Docker engine does the heavy lifting of running and managing Containers. Docker engine uses Linux kernel features like Namespaces and Cgroups to provide basic isolation across Containers. Advanced isolation can be achieved using Linux kernel features like Capabilities, Seccomp, SELinux/AppArmor. Docker exposes these Linux kernel capabilities either at Docker daemon level or at each Container level.
Finally, an auth plugin can be used to limit the actions users can perform.\
Docker client can access Docker engine locally using Unix socket or remotely using http mechanism. To use it remotely, it is needed to use https and TLS so that confidentiality, integrity and authentication can be ensured.
By default listens on the Unix socket unix:///var/
run/docker.sock
and in Ubuntu distributions, Docker start options are specified in /etc/default/docker
. To allow Docker API and client to access Docker engine remotely, we need to expose Docker daemon using http socket. This can be done by:
DOCKER_OPTS="-D -H unix:///var/run/docker.sock -H
tcp://192.168.56.101:2376" -> add this to /etc/default/docker
Sudo service docker restart -> Restart Docker daemon
Exposing Docker daemon using http is not a good practice and it is needed to secure the connection using https. There are two options: first option is for client to verify server identity and in second option both client and server verify each other’s identity. Certificates establish the identity of a server. For an example of both options check this page.
Container images are stored either in private repository or public repository. Following are the options that Docker provides for storing Container images:
- Docker hub – This is a public registry service provided by Docker
- Docker registry – This is an open source project that users can use to host their own registry.
- Docker trusted registry – This is Docker’s commercial implementation of Docker registry and it provides role based user authentication along with LDAP directory service integration.
Containers can have security vulnerabilities either because of the base image or because of the software installed on top of the base image. Docker is working on a project called Nautilus that does security scan of Containers and lists the vulnerabilities. Nautilus works by comparing the each Container image layer with vulnerability repository to identify security holes.

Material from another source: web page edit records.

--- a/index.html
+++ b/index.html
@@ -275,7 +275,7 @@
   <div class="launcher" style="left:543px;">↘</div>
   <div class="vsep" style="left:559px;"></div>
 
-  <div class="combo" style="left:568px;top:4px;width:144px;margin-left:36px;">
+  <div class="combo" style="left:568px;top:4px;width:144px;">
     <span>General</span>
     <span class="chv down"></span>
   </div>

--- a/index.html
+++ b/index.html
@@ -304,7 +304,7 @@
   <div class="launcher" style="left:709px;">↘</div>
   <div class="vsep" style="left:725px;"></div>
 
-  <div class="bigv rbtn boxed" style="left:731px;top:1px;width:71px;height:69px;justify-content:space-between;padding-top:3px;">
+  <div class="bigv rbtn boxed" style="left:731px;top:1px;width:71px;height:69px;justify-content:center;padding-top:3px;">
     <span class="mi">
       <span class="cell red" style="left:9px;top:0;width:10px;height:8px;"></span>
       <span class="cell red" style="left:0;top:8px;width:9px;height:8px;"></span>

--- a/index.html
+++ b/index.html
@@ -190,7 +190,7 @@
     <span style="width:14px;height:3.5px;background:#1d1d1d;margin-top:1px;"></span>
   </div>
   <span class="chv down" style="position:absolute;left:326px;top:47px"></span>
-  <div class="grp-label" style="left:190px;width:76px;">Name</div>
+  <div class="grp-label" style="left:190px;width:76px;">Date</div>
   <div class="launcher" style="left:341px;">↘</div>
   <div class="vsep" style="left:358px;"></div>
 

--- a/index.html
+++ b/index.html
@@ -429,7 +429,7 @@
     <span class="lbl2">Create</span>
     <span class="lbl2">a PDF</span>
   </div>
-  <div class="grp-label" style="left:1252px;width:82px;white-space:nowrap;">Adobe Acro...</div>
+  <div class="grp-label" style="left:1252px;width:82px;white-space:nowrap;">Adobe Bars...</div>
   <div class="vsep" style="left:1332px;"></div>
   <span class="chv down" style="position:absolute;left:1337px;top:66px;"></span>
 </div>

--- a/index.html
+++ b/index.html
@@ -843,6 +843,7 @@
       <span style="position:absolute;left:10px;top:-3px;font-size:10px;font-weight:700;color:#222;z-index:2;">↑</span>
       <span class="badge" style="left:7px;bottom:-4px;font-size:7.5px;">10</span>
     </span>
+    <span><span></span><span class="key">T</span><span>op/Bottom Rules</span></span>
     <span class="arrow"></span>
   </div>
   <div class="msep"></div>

For more information read this.
The docker scan
command allows you to scan existing Docker images using the image name or ID. For example, run the following command to scan the hello-world image:
docker scan hello-world
Testing hello-world...
Organization: docker-desktop-test
Package manager: linux
Project name: docker-image|hello-world
Docker image: hello-world
Licenses: enabled
✓ Tested 0 dependencies for known issues, no vulnerable paths found.
Note that we do not currently have vulnerability data for your image.

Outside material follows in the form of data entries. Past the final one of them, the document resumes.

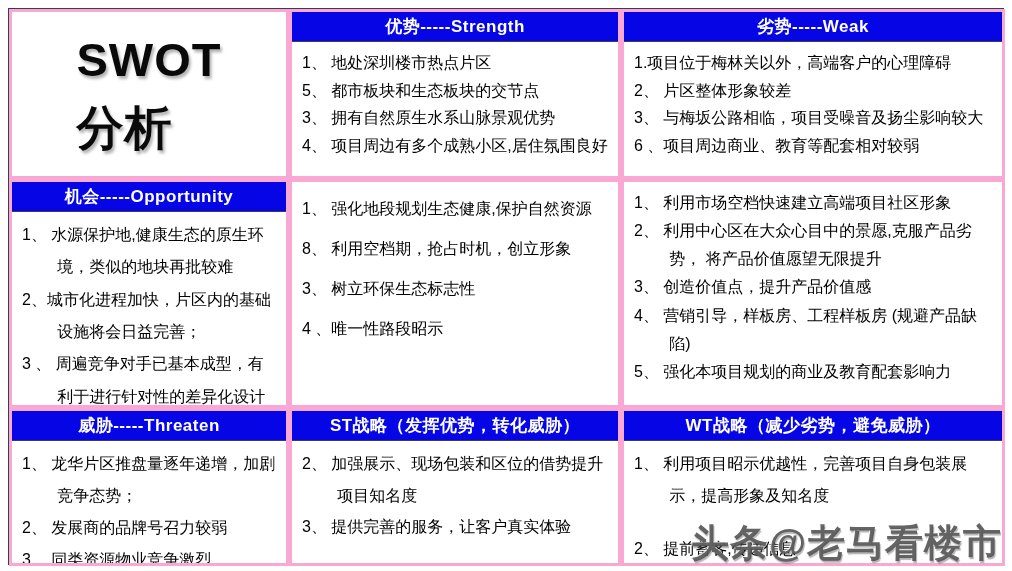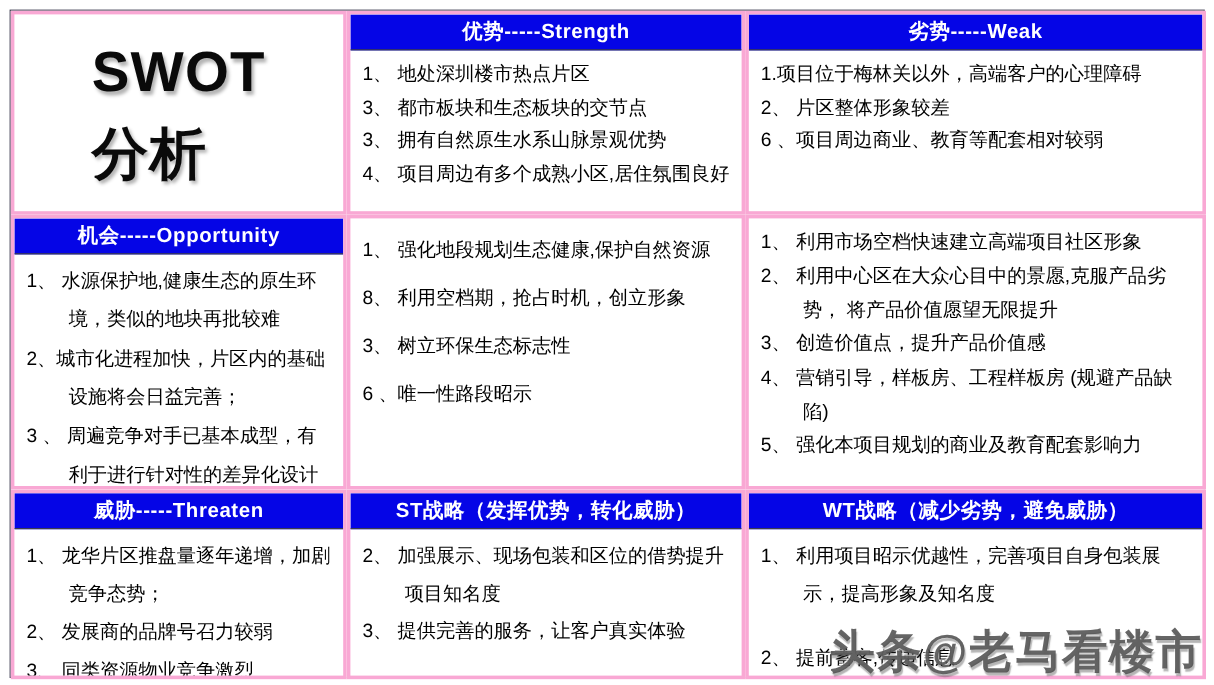--- a/index.html
+++ b/index.html
@@ -117,7 +117,7 @@
       <div class="cell-header">优势-----Strength</div>
       <ul class="cell-body body-strength">
         <li>1、 地处深圳楼市热点片区</li>
-        <li>3、 都市板块和生态板块的交节点</li>
+        <li>5、 都市板块和生态板块的交节点</li>
         <li>3、 拥有自然原生水系山脉景观优势</li>
         <li>4、 项目周边有多个成熟小区,居住氛围良好</li>
       </ul>

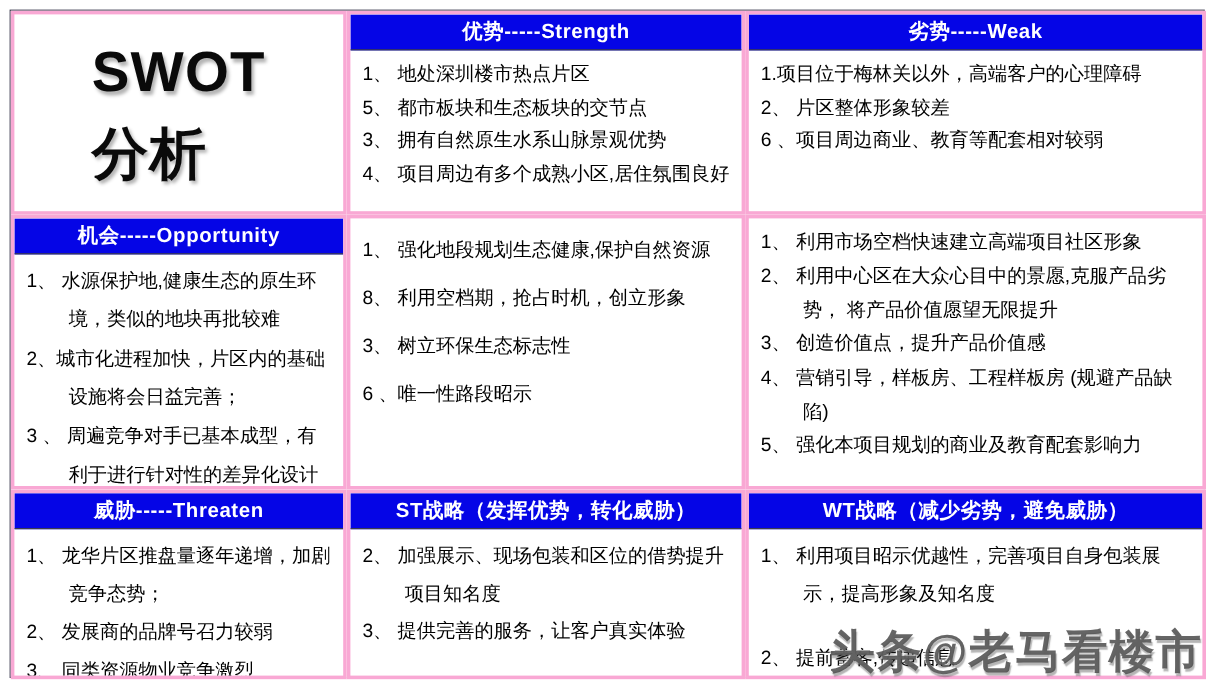--- a/index.html
+++ b/index.html
@@ -128,6 +128,7 @@
       <ul class="cell-body body-weak">
         <li>1.项目位于梅林关以外，高端客户的心理障碍</li>
         <li>2、 片区整体形象较差</li>
+        <li>3、 与梅坂公路相临，项目受噪音及扬尘影响较大</li>
         <li>6 、项目周边商业、教育等配套相对较弱</li>
       </ul>
     </div>

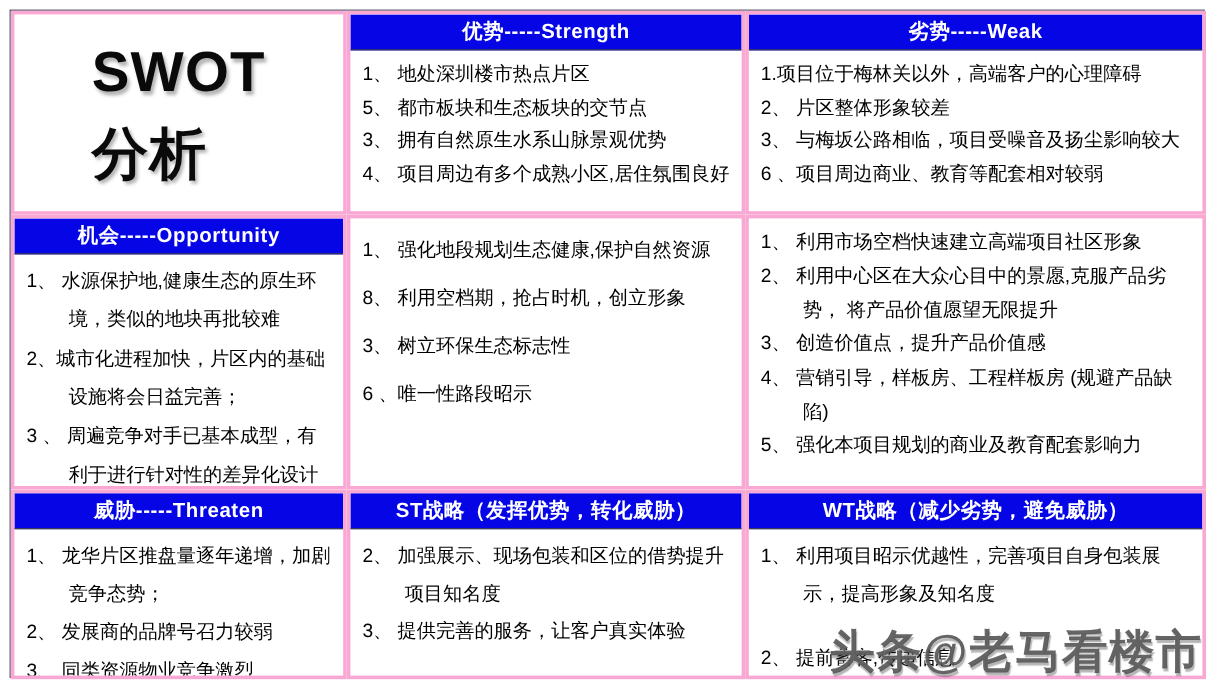--- a/index.html
+++ b/index.html
@@ -147,7 +147,7 @@
         <li>1、 强化地段规划生态健康,保护自然资源</li>
         <li>8、 利用空档期，抢占时机，创立形象</li>
         <li>3、 树立环保生态标志性</li>
-        <li>6 、唯一性路段昭示</li>
+        <li>4 、唯一性路段昭示</li>
       </ul>
     </div>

Docker Container images can be stored either in public or private registry. It is needed to sign Container images to be able to confirm images haven't being tampered. Content publisher takes care of signing Container image and pushing it into the registry.
Following are some details on Docker content trust:
- The Docker content trust is an implementation of the Notary open source project. The Notary open source project is based on The Update Framework (TUF) project.

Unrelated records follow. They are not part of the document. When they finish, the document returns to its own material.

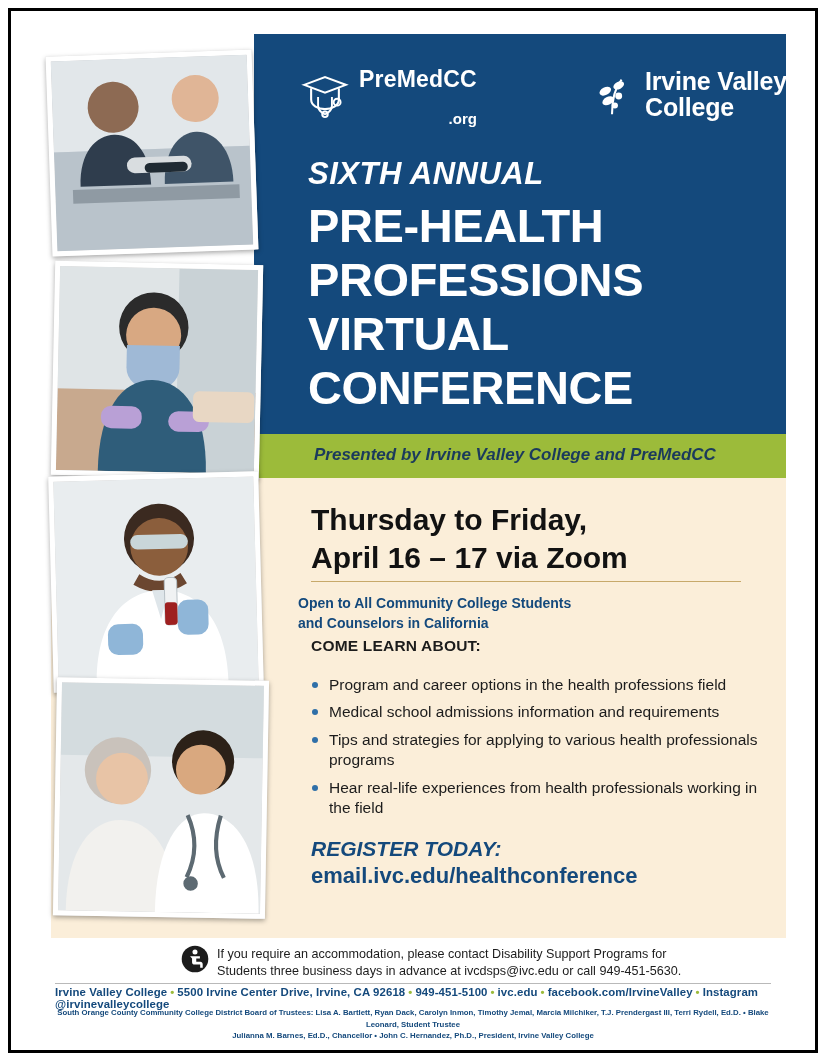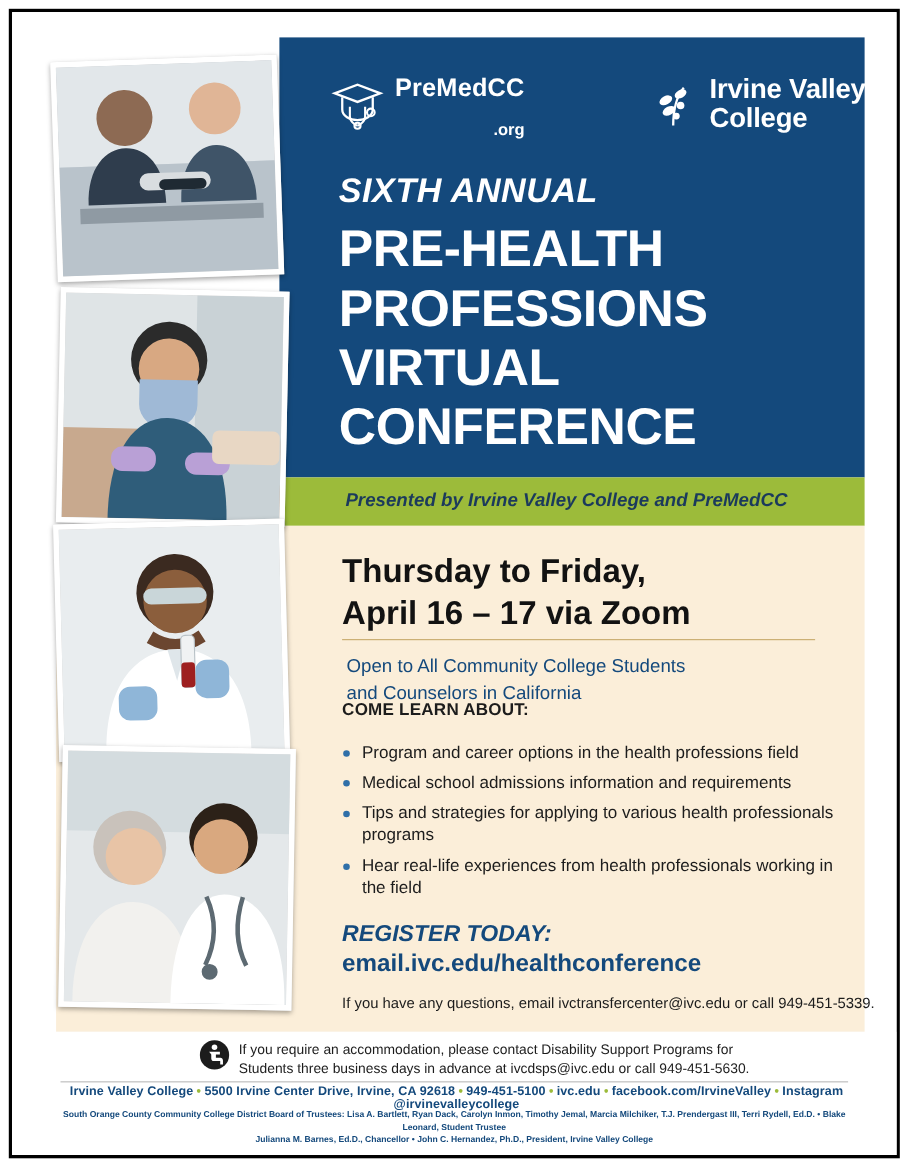--- a/index.html
+++ b/index.html
@@ -197,11 +197,11 @@
   }
   .open-to {
     position: absolute;
-    left: 304px;
+    left: 287px;
     top: 583px;
     color: #14497c;
-    font-size: 17px;
-    font-weight: normal;
+    font-size: 14px;
+    font-weight: bold;
     line-height: 1.4;
   }
   .come-learn {

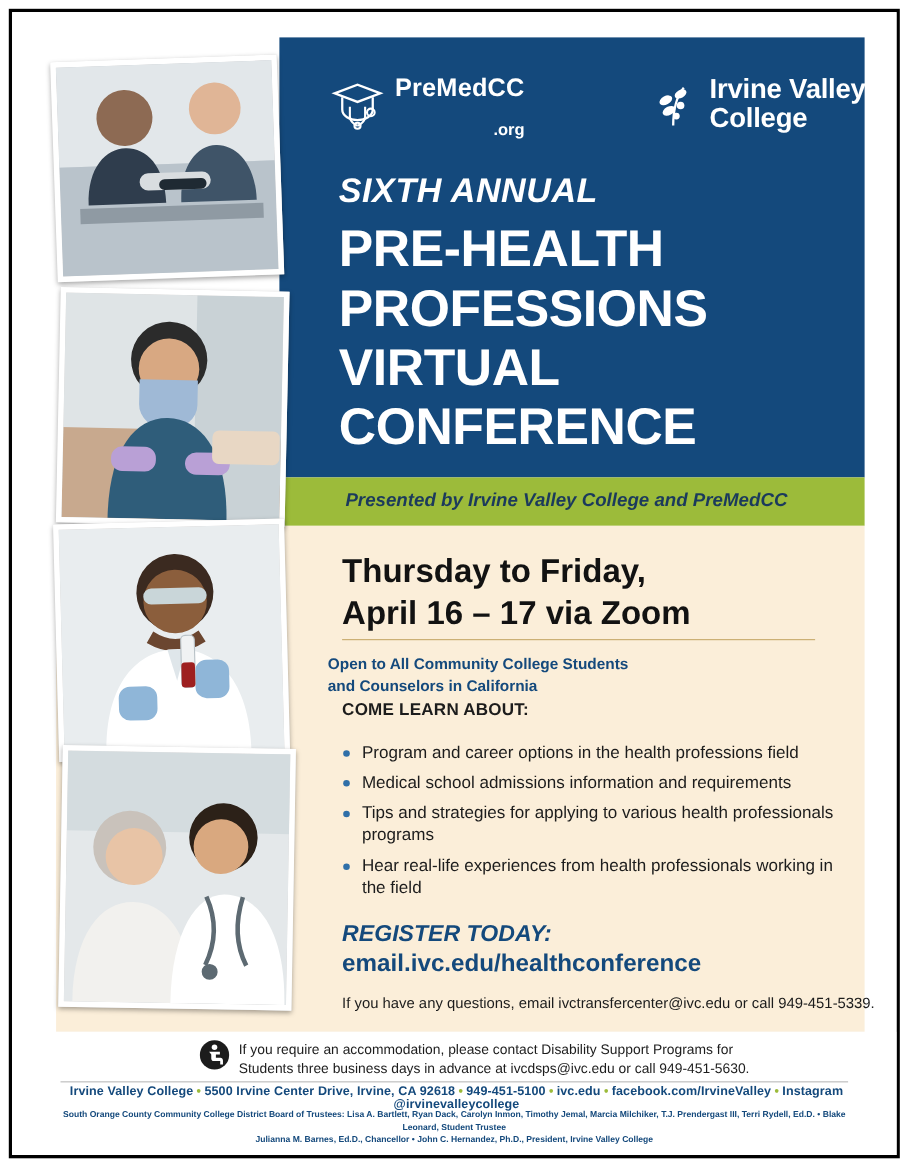--- a/index.html
+++ b/index.html
@@ -446,7 +446,6 @@
       </ul>
       <div class="register-today">REGISTER TODAY:</div>
       <div class="register-link">email.ivc.edu/healthconference</div>
-      <div class="questions">If you have any questions, email ivctransfercenter@ivc.edu or call 949-451-5339.</div>
 
       <svg class="access-icon" viewBox="0 0 40 40">
         <circle cx="20" cy="20" r="19" fill="#1c1c1c"></circle>

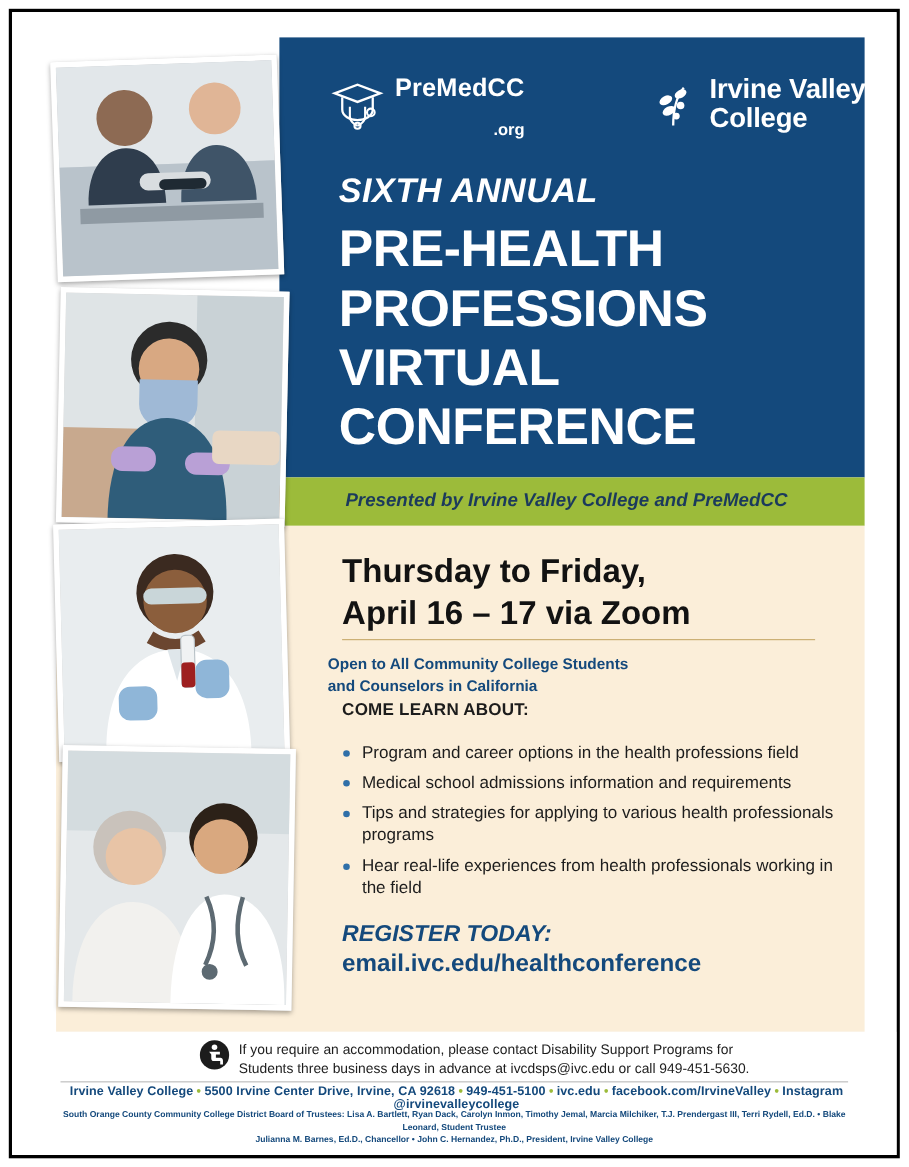--- a/index.html
+++ b/index.html
@@ -299,7 +299,7 @@
     color: #14497c;
     font-size: 11.4px;
     font-weight: bold;
-    text-align: center;
+    text-align: left;
     letter-spacing: 0.1px;
   }
   .footer-contact .sep { color: #9cbb3a; font-weight: bold; padding: 0 3px; }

- Docker content trust is enabled with
export DOCKER_CONTENT_TRUST=1
. As of Docker version 1.10, content trust is not enabled by default. - When content trust is enabled, we can pull only signed images. When image is pushed, we need to enter tagging key.
- When the publisher pushes the image for the first time using docker push, there is a need to enter a passphrase for the root key and tagging key. Other keys are generated automatically.
- Docker has also added support for hardware keys using Yubikey and details are available here.
Following is the error we get when content trust is enabled and image is not signed.
$ docker pull smakam/mybusybox
Using default tag: latest
No trust data for latest
Following output shows Container image being pushed to Docker hub with signing enabled. Since this is not the first time, user is requested to enter only the passphrase for repository key.
$ docker push smakam/mybusybox:v2
The push refers to a repository [docker.io/smakam/mybusybox]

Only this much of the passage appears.